🤖 AI Summary
Image dehazing faces three key challenges: significant spatial variation in haze distribution, poor generalization of existing methods, and a fundamental trade-off between accuracy and efficiency. To address these, this paper proposes a plug-and-play RGB-D fusion module. We systematically discover— for the first time—that depth features extracted from large-scale pre-trained depth estimation models exhibit strong consistency across multi-level haze conditions. Leveraging this inherent stability, we design a lightweight, architecture-agnostic feature fusion mechanism. The module integrates seamlessly into diverse mainstream dehazing networks without increasing inference overhead, thereby enhancing robustness and cross-scenario generalization. Extensive experiments on standard benchmarks—including SOTS and RESIDE—demonstrate substantial improvements in PSNR and SSIM, while maintaining real-time inference efficiency. Our approach thus bridges the gap between high-fidelity restoration and practical deployment requirements.
📝 Abstract
Image dehazing remains a challenging problem due to the spatially varying nature of haze in real-world scenes.
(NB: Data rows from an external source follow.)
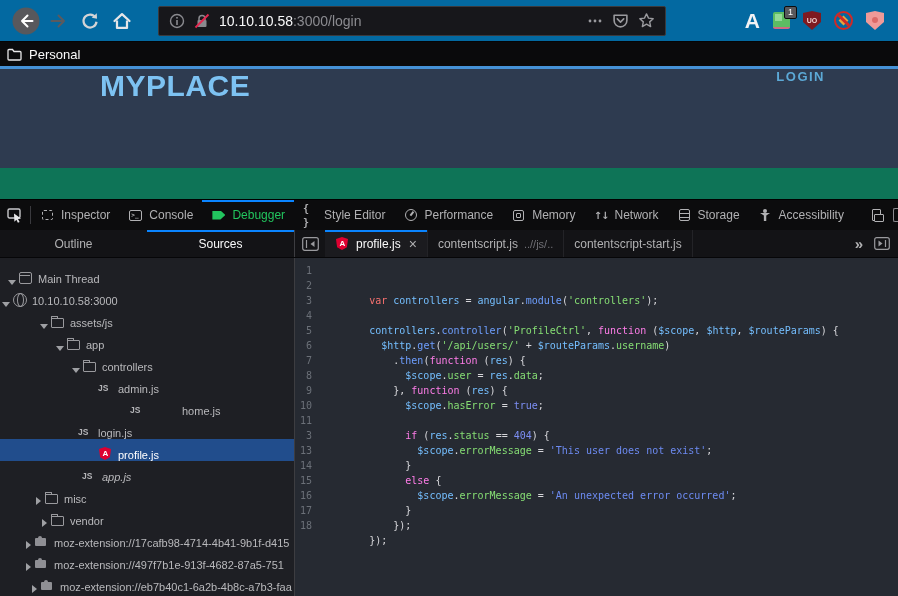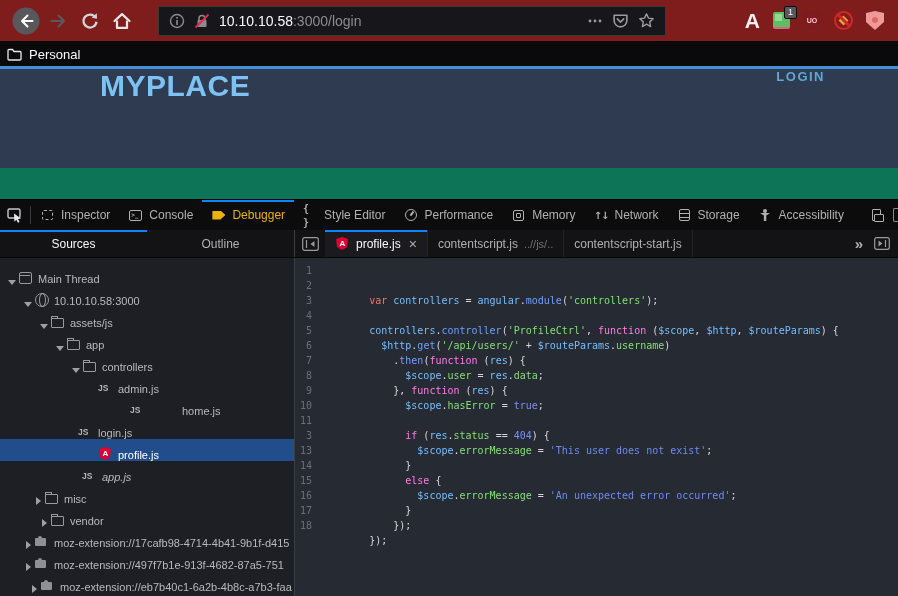"10.10.10.58:3000/login" .navbar { background: #7f1d1d -> #0369a1 }
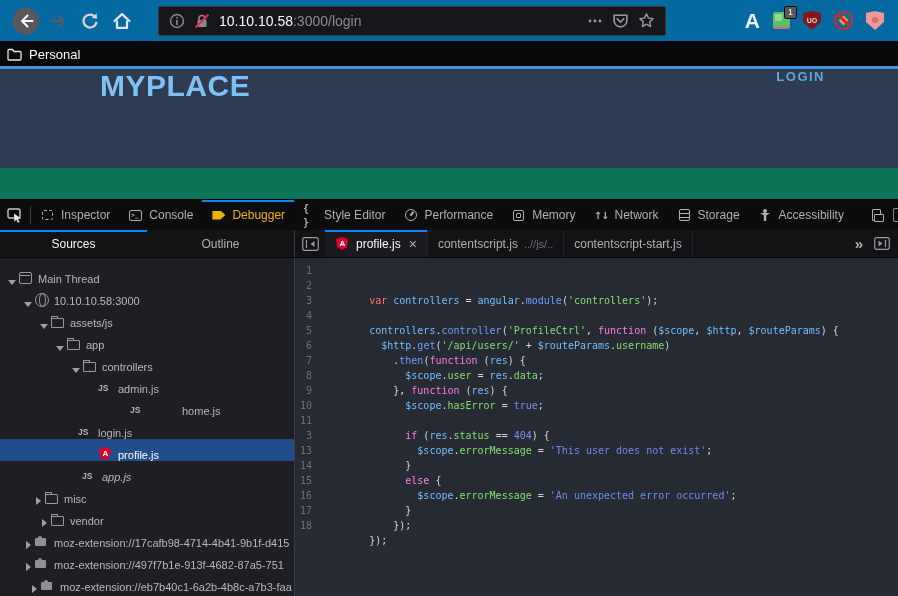"Debugger" .dtab.active { color: #eab308 -> #22c55e }
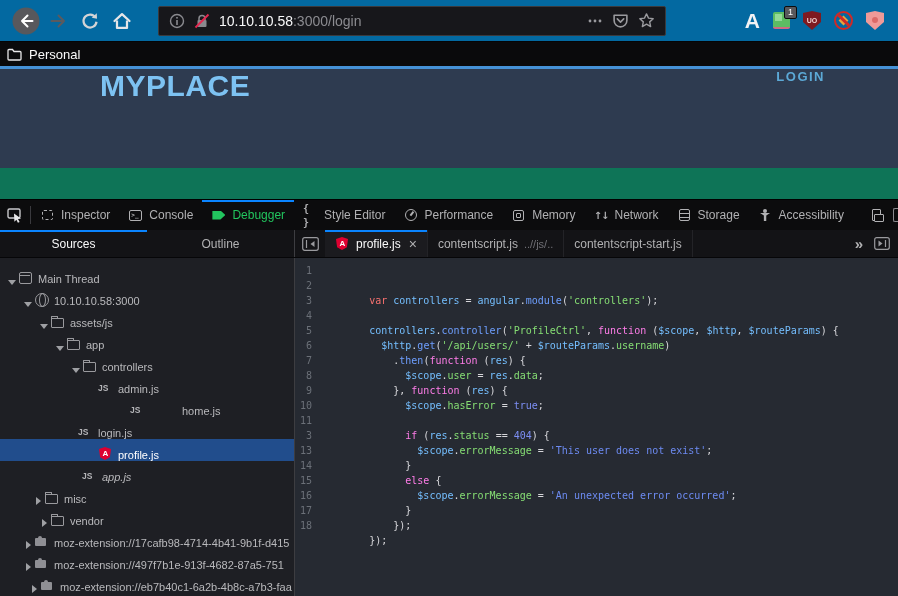"Sources" div.stab { order: before "Outline" -> after "Outline" }
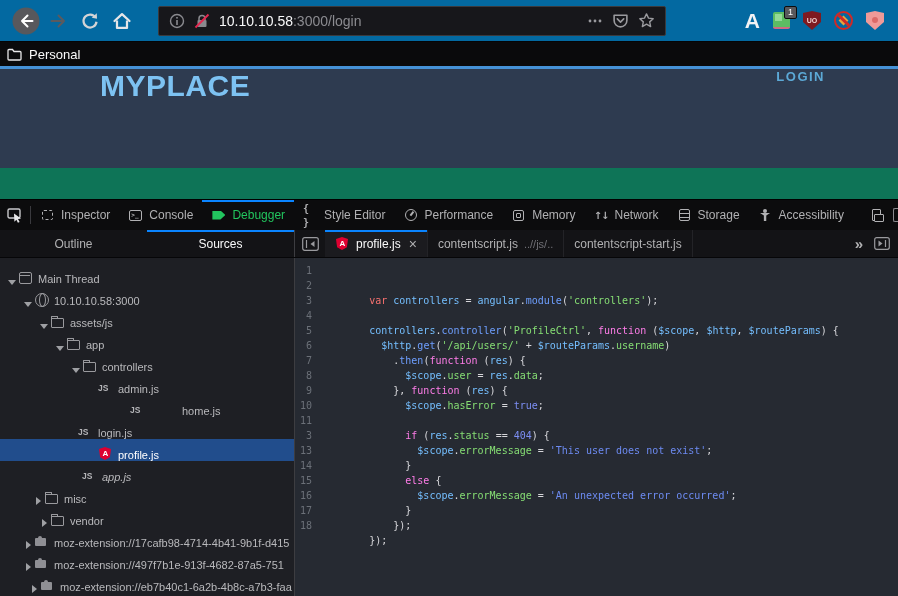"10.10.10.58:3000" div.trow { padding-left: 22px -> none }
While existing methods have demonstrated the promise of large-scale pretrained models for image dehazing, their architecture-specific designs hinder adaptability across diverse scenarios with different accuracy and efficiency requirements. In this work, we systematically investigate the generalization capability of pretrained depth representations-learned from millions of diverse images-for image dehazing. Our empirical analysis reveals that the learned deep depth features maintain remarkable consistency across varying haze levels. Building on this insight, we propose a plug-and-play RGB-D fusion module that seamlessly integrates with diverse dehazing architectures. Extensive experiments across multiple benchmarks validate both the effectiveness and broad applicability of our approach.